The query keeps cropping up very often while I work with customers. There are many ways to handle it. I will list down all approaches available as of now along with the pros and cons.
You can follow this article with a sample file.
- There are multiple sheets containing tabular data. (4 sheets, 10 rows)
- These may be in the same workbook or different workbooks.
- Each sheet contains the same columns in the same order
- Each sheet represents some property or source
Usually it is month, region, location, person, product, etc..
Now what is expected? Most people just want to combine all the data across sheets into a final sheet which contains all 40 rows.

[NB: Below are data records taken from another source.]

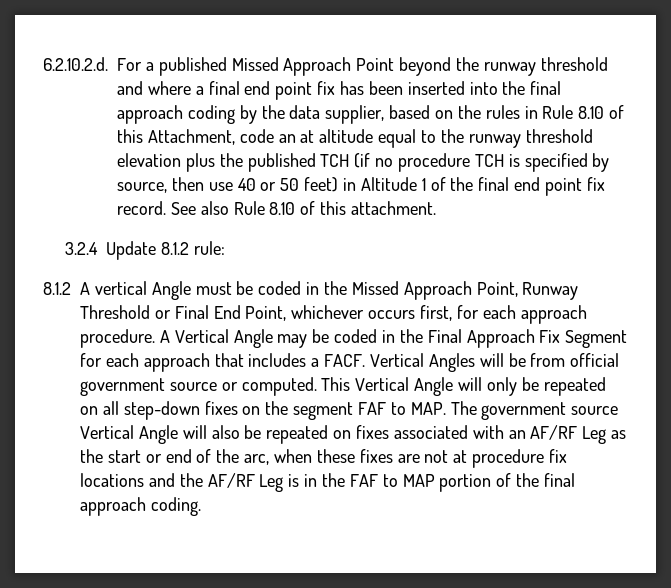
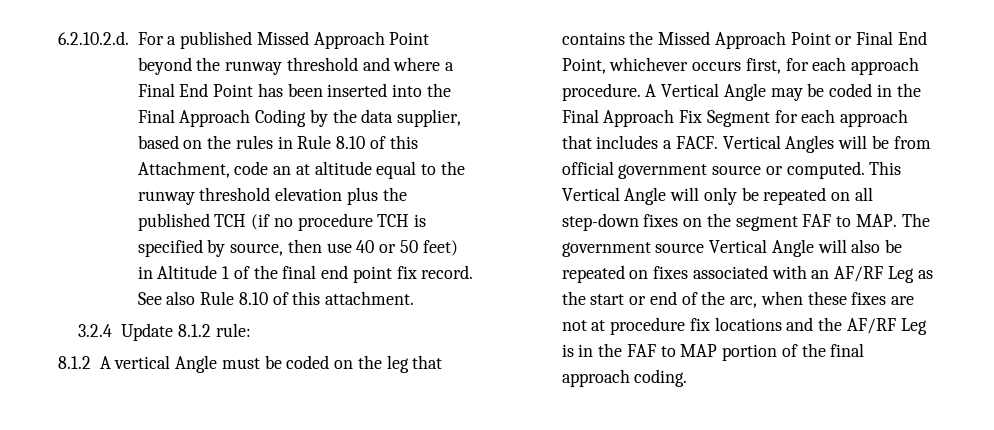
- 6.2.10.2.d. For a published Missed Approach Point beyond the runway threshold and where a final end point fix has been inserted into the final approach coding by the data supplier, based on the rules in Rule 8.10 of this Attachment, code an at altitude equal to the runway threshold elevation plus the published TCH (if no procedure TCH is specified by source, then use 40 or 50 feet) in Altitude 1 of the final end point fix record.
+ 6.2.10.2.d. For a published Missed Approach Point beyond the runway threshold and where a Final End Point has been inserted into the Final Approach Coding by the data supplier, based on the rules in Rule 8.10 of this Attachment, code an at altitude equal to the runway threshold elevation plus the published TCH (if no procedure TCH is specified by source, then use 40 or 50 feet) in Altitude 1 of the final end point fix record.
- 8.1.2 A vertical Angle must be coded in the Missed Approach Point, Runway Threshold or Final End Point, whichever occurs first, for each approach procedure.
+ 8.1.2 A vertical Angle must be coded on the leg that contains the Missed Approach Point or Final End Point, whichever occurs first, for each approach procedure.

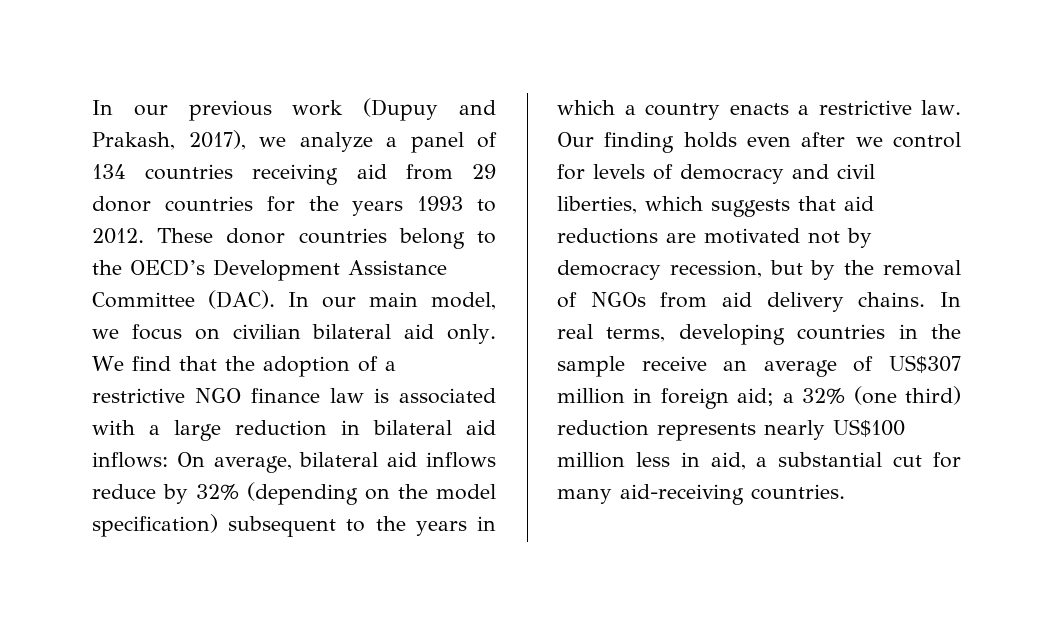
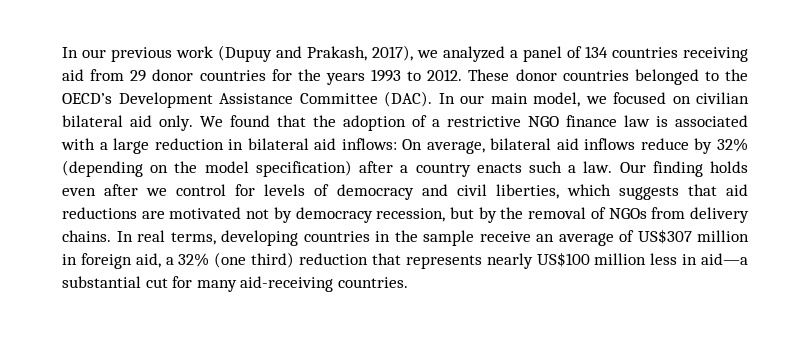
- In our previous work (Dupuy and Prakash, 2017), we analyze a panel of 134 countries receiving aid from 29 donor countries for the years 1993 to 2012.
+ In our previous work (Dupuy and Prakash, 2017), we analyzed a panel of 134 countries receiving aid from 29 donor countries for the years 1993 to 2012.
- These donor countries belong to the OECD’s Development Assistance Committee (DAC).
+ These donor countries belonged to the OECD’s Development Assistance Committee (DAC).
- In our main model, we focus on civilian bilateral aid only.
+ In our main model, we focused on civilian bilateral aid only.
- We find that the adoption of a restrictive NGO finance law is associated with a large reduction in bilateral aid inflows: On average, bilateral aid inflows reduce by 32% (depending on the model specification) subsequent to the years in which a country enacts a restrictive law.
+ We found that the adoption of a restrictive NGO finance law is associated with a large reduction in bilateral aid inflows: On average, bilateral aid inflows reduce by 32% (depending on the model specification) after a country enacts such a law.
- Our finding holds even after we control for levels of democracy and civil liberties, which suggests that aid reductions are motivated not by democracy recession, but by the removal of NGOs from aid delivery chains.
+ Our finding holds even after we control for levels of democracy and civil liberties, which suggests that aid reductions are motivated not by democracy recession, but by the removal of NGOs from delivery chains.
- In real terms, developing countries in the sample receive an average of US$307 million in foreign aid; a 32% (one third) reduction represents nearly US$100 million less in aid, a substantial cut for many aid-receiving countries.
+ In real terms, developing countries in the sample receive an average of US$307 million in foreign aid, a 32% (one third) reduction that represents nearly US$100 million less in aid—a substantial cut for many aid-receiving countries.

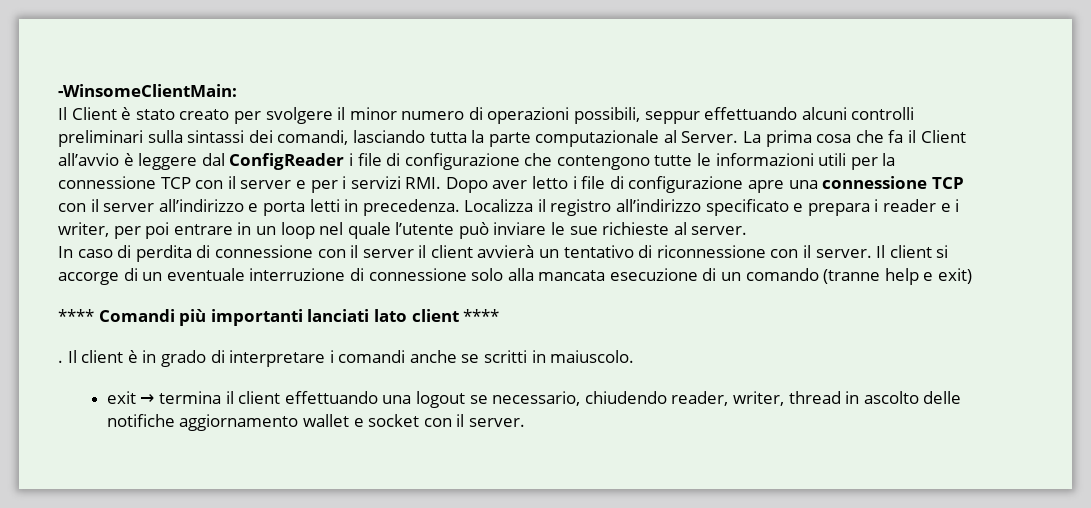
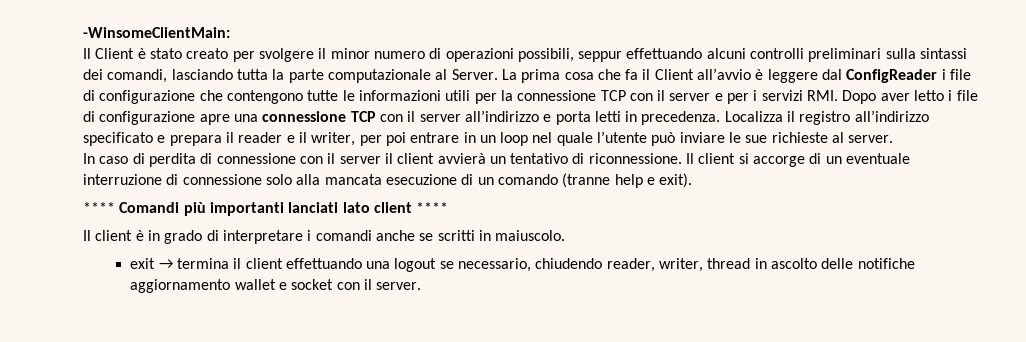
- Localizza il registro all’indirizzo specificato e prepara i reader e i writer, per poi entrare in un loop nel quale l’utente può inviare le sue richieste al server.
+ Localizza il registro all’indirizzo specificato e prepara il reader e il writer, per poi entrare in un loop nel quale l’utente può inviare le sue richieste al server.
- In caso di perdita di connessione con il server il client avvierà un tentativo di riconnessione con il server.
+ In caso di perdita di connessione con il server il client avvierà un tentativo di riconnessione.
- Il client si accorge di un eventuale interruzione di connessione solo alla mancata esecuzione di un comando (tranne help e exit)
+ Il client si accorge di un eventuale interruzione di connessione solo alla mancata esecuzione di un comando (tranne help e exit).
- .

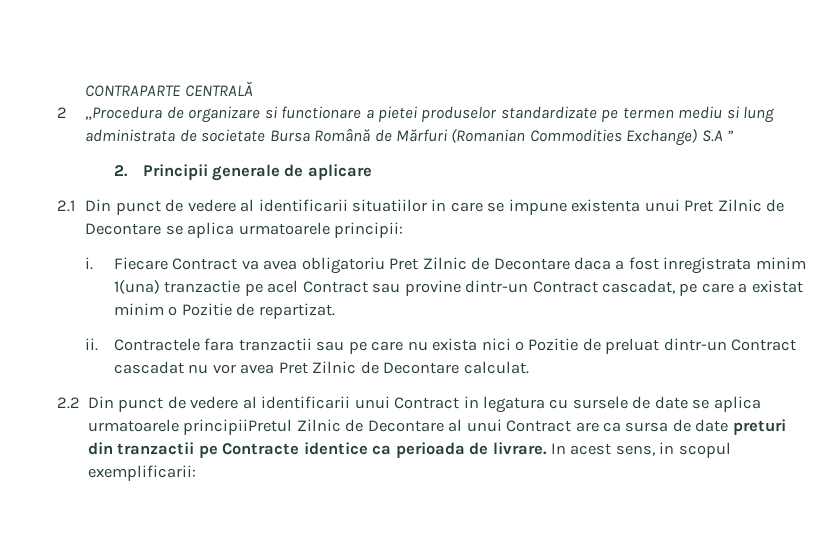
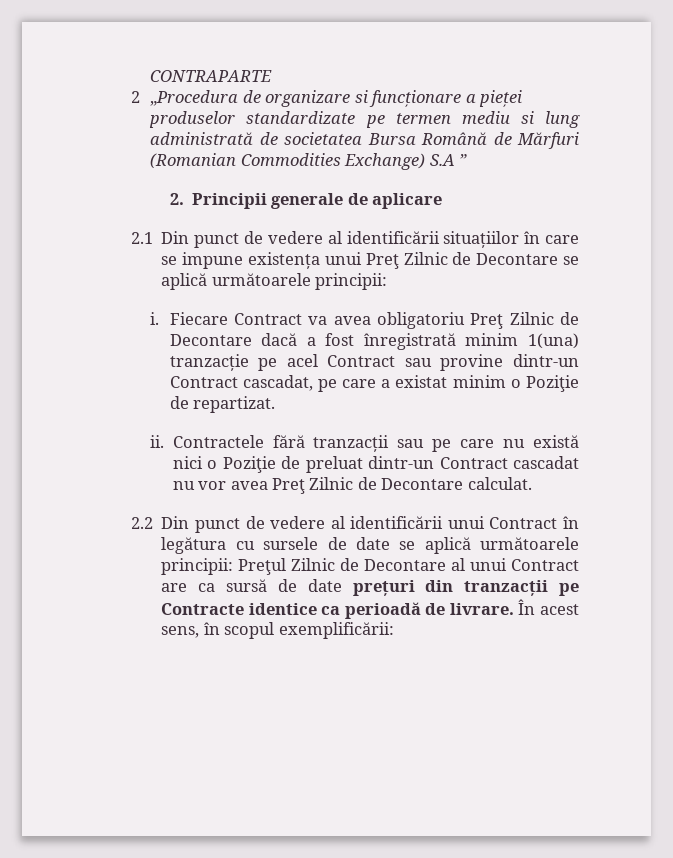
- CONTRAPARTE CENTRALĂ
+ CONTRAPARTE
- 2 „Procedura de organizare si functionare a pietei produselor standardizate pe termen mediu si lung administrata de societate Bursa Română de Mărfuri (Romanian Commodities Exchange) S.A ”
+ 2 „Procedura de organizare si funcționare a pieței produselor standardizate pe termen mediu si lung administrată de societatea Bursa Română de Mărfuri (Romanian Commodities Exchange) S.A ”
- 2.1 Din punct de vedere al identificarii situatiilor in care se impune existenta unui Pret Zilnic de Decontare se aplica urmatoarele principii:
+ 2.1 Din punct de vedere al identificării situațiilor în care se impune existența unui Preţ Zilnic de Decontare se aplică următoarele principii:
- Fiecare Contract va avea obligatoriu Pret Zilnic de Decontare daca a fost inregistrata minim 1(una) tranzactie pe acel Contract sau provine dintr-un Contract cascadat, pe care a existat minim o Pozitie de repartizat.
+ Fiecare Contract va avea obligatoriu Preţ Zilnic de Decontare dacă a fost înregistrată minim 1(una) tranzacție pe acel Contract sau provine dintr-un Contract cascadat, pe care a existat minim o Poziţie de repartizat.
- Contractele fara tranzactii sau pe care nu exista nici o Pozitie de preluat dintr-un Contract cascadat nu vor avea Pret Zilnic de Decontare calculat.
+ Contractele fără tranzacții sau pe care nu există nici o Poziţie de preluat dintr-un Contract cascadat nu vor avea Preţ Zilnic de Decontare calculat.
- 2.2 Din punct de vedere al identificarii unui Contract in legatura cu sursele de date se aplica urmatoarele principiiPretul Zilnic de Decontare al unui Contract are ca sursa de date preturi din tranzactii pe Contracte identice ca perioada de livrare.
+ 2.2 Din punct de vedere al identificării unui Contract în legătura cu sursele de date se aplică următoarele principii: Preţul Zilnic de Decontare al unui Contract are ca sursă de date prețuri din tranzacții pe Contracte identice ca perioadă de livrare.
- In acest sens, in scopul exemplificarii:
+ În acest sens, în scopul exemplificării:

Please note that we are not interested in performing any summary calculation. This would typically done using Pivot Table / PowerPivot or Power View AFTER the data is combined.
Now when we combine the data from all regions into a master sheet, the data got mixed up. Therefore, while combining data from multiple sheets into a single master sheet, the individual sheet identity must be preserved. This is done by adding a new column to describe the additional information.
With this in mind let us see various approaches available to us.
- Create master sheet (or separate file)
- Copy first block of data including the header row
- Paste it into master sheet
- Convert it to a table (Ctrl T)
- Add a new column (ideally as the first column) to identify the original sheet context (in this case Region)
- Copy the identity to all rows of the first block
- From second sheet onwards
- Copy the data from the sheet WITHOUT the header row
- Paste it below the last row in the master sheet
- Copy the identify of the sheet to all the added rows
This logic has to be used irrespective of which method you choose.
Simple, manual copy paste
This is easy and probably the best way if you have very few sheets to combine and the data is not large. The logic above has to be manually implemented.
The manual approach requires multiple operations of COPY and PASTE
This is a brilliant but unknown feature which gives you 24 clipboards.
This way you can do COPY, COPY, COPY, COPY and then one single PASTE ALL
To understand how this is done, read these two articles…
Copy Paste – Part 10 – How to get 24 clipboards
Copy Paste – Part 11 – Why do we need 24 clipboards?
The disadvantage of this approach is that during the Paste All operation, you lose the source identity of each block because all blocks are pasted at once.
The solution is to include the header in each copy operation and remember the copy order. After Paste All you can identify each block by repeating header and then add the source identifier data. Finally you will need to remove the repeated header.
Use Third Party Tools
Here are some popular utilities for Excel which provide this functionality.
The code is fairly simple. But I am neither going to give you the code here nor point you to another site. Why? Because the exact positioning of the data on the sheets and the layout is so varied, that unless you have a good user interface to handle variations, simplistic VBA code is not going to work. The tools shown above do a good job. So use it.
If you want to do it yourself, use the logic above and write the code.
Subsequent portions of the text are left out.